Successive Commonwealth Governments assisted would-be home buyers by providing access to finance directly through the War Service Home Loans Scheme and, after 1956, indirectly through building societies as part of the Commonwealth-State Housing Agreement.
But they also sought actively and directly to boost the supply of housing, both by building dwellings themselves (for rent and for sale) as well as by encouraging and facilitating the construction of new dwellings by the private sector. Between the 1947 and 1966 Censuses, Australia’s population grew by 53% – but the stock of housing increased by 67%. Largely because supply outpaced demand, housing prices actually declined relative to incomes during this period: John Howard notes that the number of weeks’ work at an average wage required to purchase a median-priced house in an Australian capital city declined from 301 in 1950 to 200 in 1955, and remained at that level through to 1970.
The 1966 Census represented the high water mark for home ownership in Australia. Since then, the home ownership rate has gradually drifted down to 67.0% at the most recent Census in 2011 – the lowest at any Census since 1954, and lower than all but eight of 35 OECD countries according to the Reserve Bank (the 2016 Census results, to be released on 27th June will likely show a further decline, based on findings from the ABS’ biennial Survey of Income and Housing).
Moreover, the 5.5 percentage point decline in the aggregate home ownership rate since 1966 conceals much larger declines in home ownership, not only among the archetypal first home buyers in their mid-to-late 20s or early 30s, but among people up to their mid-50s.
In particular, since 1991 the home ownership rate among people aged 25-34 has fallen by 9 percentage points, to 47% (having fallen by 5 pc points over the preceding 10 years); among people aged 35-44 by 10 pc points, to 64%; and among people aged 45-54 by 8 pc points, to 73%. But the effects of these quite large declines has been largely offset by the increase in the proportion of the population aged 55 and over, among whom the home ownership rate dropped by only 5 pc points between 1991 and 2011.
Causes of decline in home ownership
The decline in home ownership rates reflects a combination of demographic, social and economic factors – not all of which should be seen as cause for regret, or needing remediation. The decline in home ownership among 25-34 year olds, for example, began in the early 1980s, and reflects (among other things) a gradual reversal of the immediate post-war decline in the age of first marriage and parenting, and an increase in the length of time spent in formal education compared with previous generations. There is no reason why government policy should seek to counter these trends.

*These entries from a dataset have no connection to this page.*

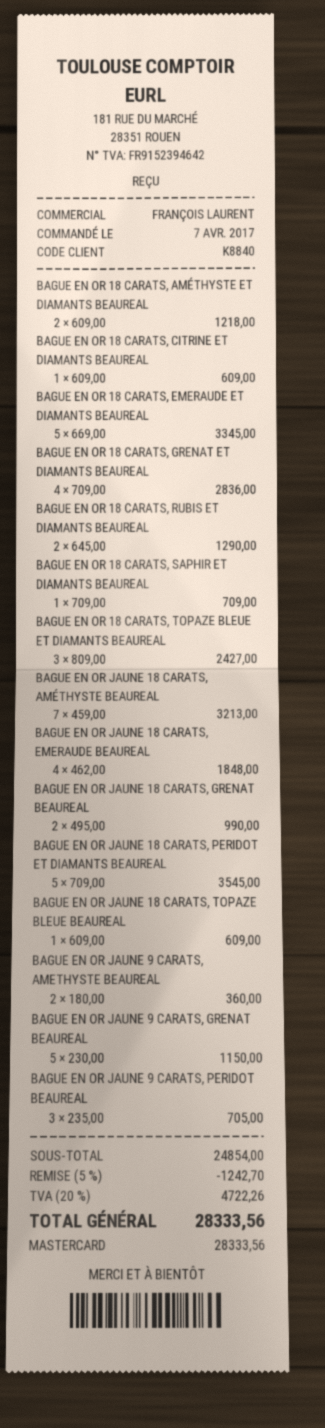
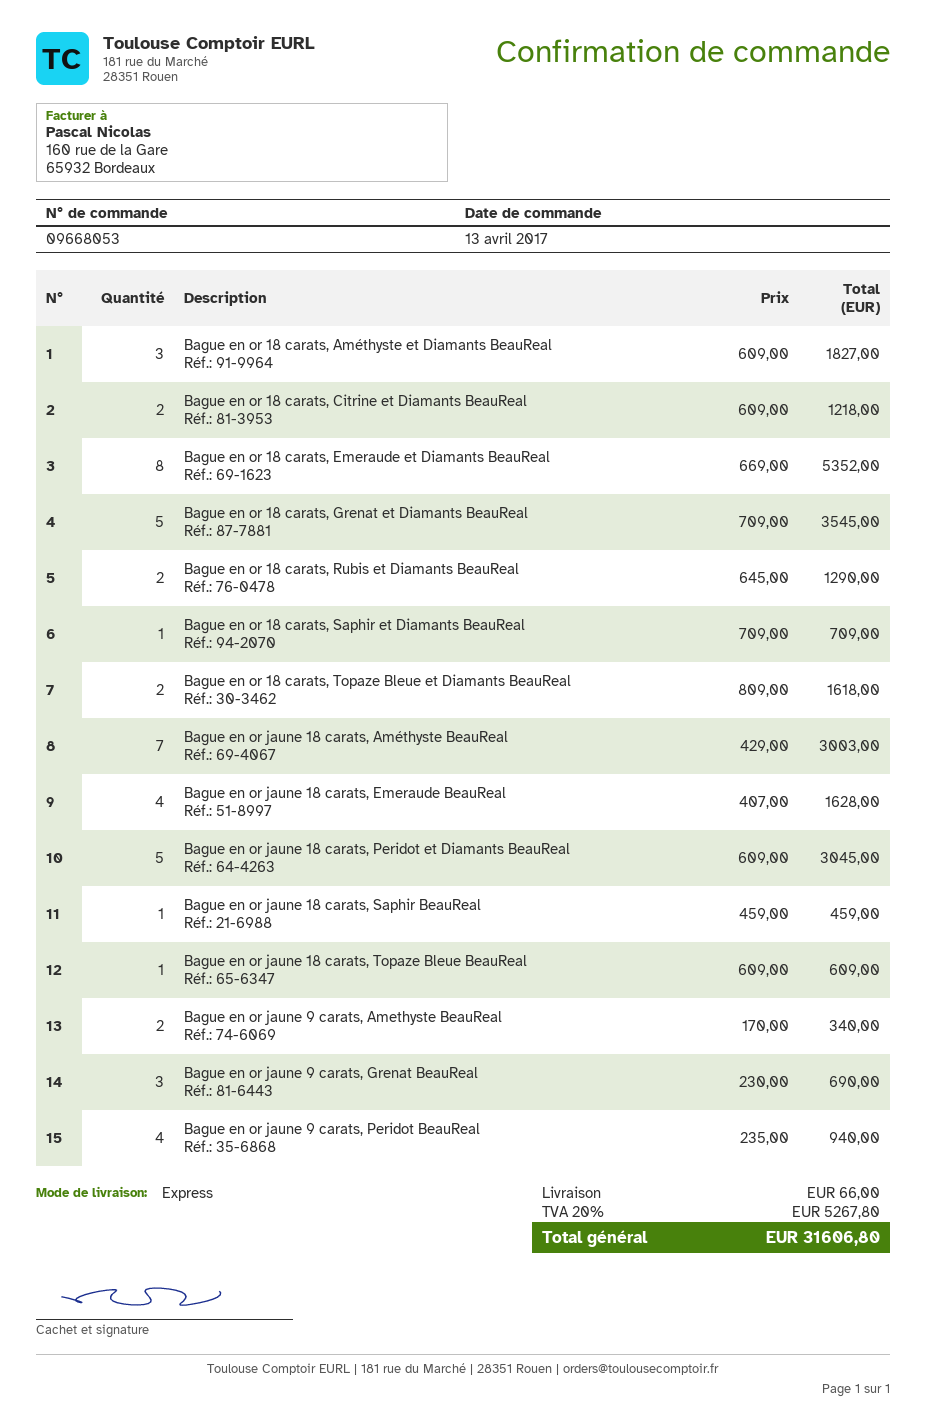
order date: 2017-04-07 -> 2017-04-13
BAGUE EN OR 18 CARATS, AMÉTHYSTE ET DIAMANTS BEAUREAL: 2 x 609.00 = 1218.00 -> 3 x 609.00 = 1827.00
BAGUE EN OR 18 CARATS, CITRINE ET DIAMANTS BEAUREAL: 1 x 609.00 = 609.00 -> 2 x 609.00 = 1218.00
BAGUE EN OR 18 CARATS, EMERAUDE ET DIAMANTS BEAUREAL: 5 x 669.00 = 3345.00 -> 8 x 669.00 = 5352.00
BAGUE EN OR 18 CARATS, GRENAT ET DIAMANTS BEAUREAL: 4 x 709.00 = 2836.00 -> 5 x 709.00 = 3545.00
BAGUE EN OR 18 CARATS, TOPAZE BLEUE ET DIAMANTS BEAUREAL: 3 x 809.00 = 2427.00 -> 2 x 809.00 = 1618.00
BAGUE EN OR JAUNE 18 CARATS, AMÉTHYSTE BEAUREAL: 7 x 459.00 = 3213.00 -> 7 x 429.00 = 3003.00
BAGUE EN OR JAUNE 18 CARATS, EMERAUDE BEAUREAL: 4 x 462.00 = 1848.00 -> 4 x 407.00 = 1628.00
BAGUE EN OR JAUNE 18 CARATS, GRENAT BEAUREAL: 2 x 495.00 = 990.00 -> none
BAGUE EN OR JAUNE 18 CARATS, PERIDOT ET DIAMANTS BEAUREAL: 5 x 709.00 = 3545.00 -> 5 x 609.00 = 3045.00
BAGUE EN OR JAUNE 9 CARATS, AMETHYSTE BEAUREAL: 2 x 180.00 = 360.00 -> 2 x 170.00 = 340.00
BAGUE EN OR JAUNE 9 CARATS, GRENAT BEAUREAL: 5 x 230.00 = 1150.00 -> 3 x 230.00 = 690.00
BAGUE EN OR JAUNE 9 CARATS, PERIDOT BEAUREAL: 3 x 235.00 = 705.00 -> 4 x 235.00 = 940.00
Bague en or jaune 18 carats, Saphir BeauReal: none -> 1 x 459.00 = 459.00
discount: 5% = 1242.70 -> none
shipping: none -> 66.00
tax: 20% = 4722.26 -> 20% = 5267.80
total: 28333.56 -> 31606.80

However, it seems unarguable that the larger part of the decline in home ownership, especially among people aged between 35 and 55, since the early 1990s is the direct result of the ongoing deterioration in housing affordability – best summarised by the rise in average capital city dwelling prices from between 2 and 3 times average household disposable income in the 1980s to around 5 times average household disposable income since the early 2000s, the reverse of the trend which John Howard found so admirable about the Menzies era.
Fundamentally, this rise in the price of capital city housing relative to incomes is the result of the demand for housing rising at a much faster rate than the supply of it, over an extended period.
Factors inflating the demand for housing
The demand for housing has been materially boosted by Australia’s relatively high immigration intake, especially since the turn of the century – which has been both a result of and a contributor to our economic performance; and by the substantial decline in interest rates since the early 1990s – which for most of this period was also regarded as a measure of successful economic policies (until more recently when it has become an indicator of the failure of other measures aimed at boosting economic growth).
But these are not the only factors which have inflated the demand for housing. Ever since the mid-1960s, when the Menzies Government introduced the Home Savings Grant Scheme at the suggestion of the New South Wales Young Liberals (whose President at the time was John Howard), policy responses to perceived difficulties in attaining home ownership have taken the form of measures which allow people to spend more on housing than they otherwise would – that is, on increasing the demand for housing – rather than, as they did prior to the mid-1960s, on increasing the supply of housing.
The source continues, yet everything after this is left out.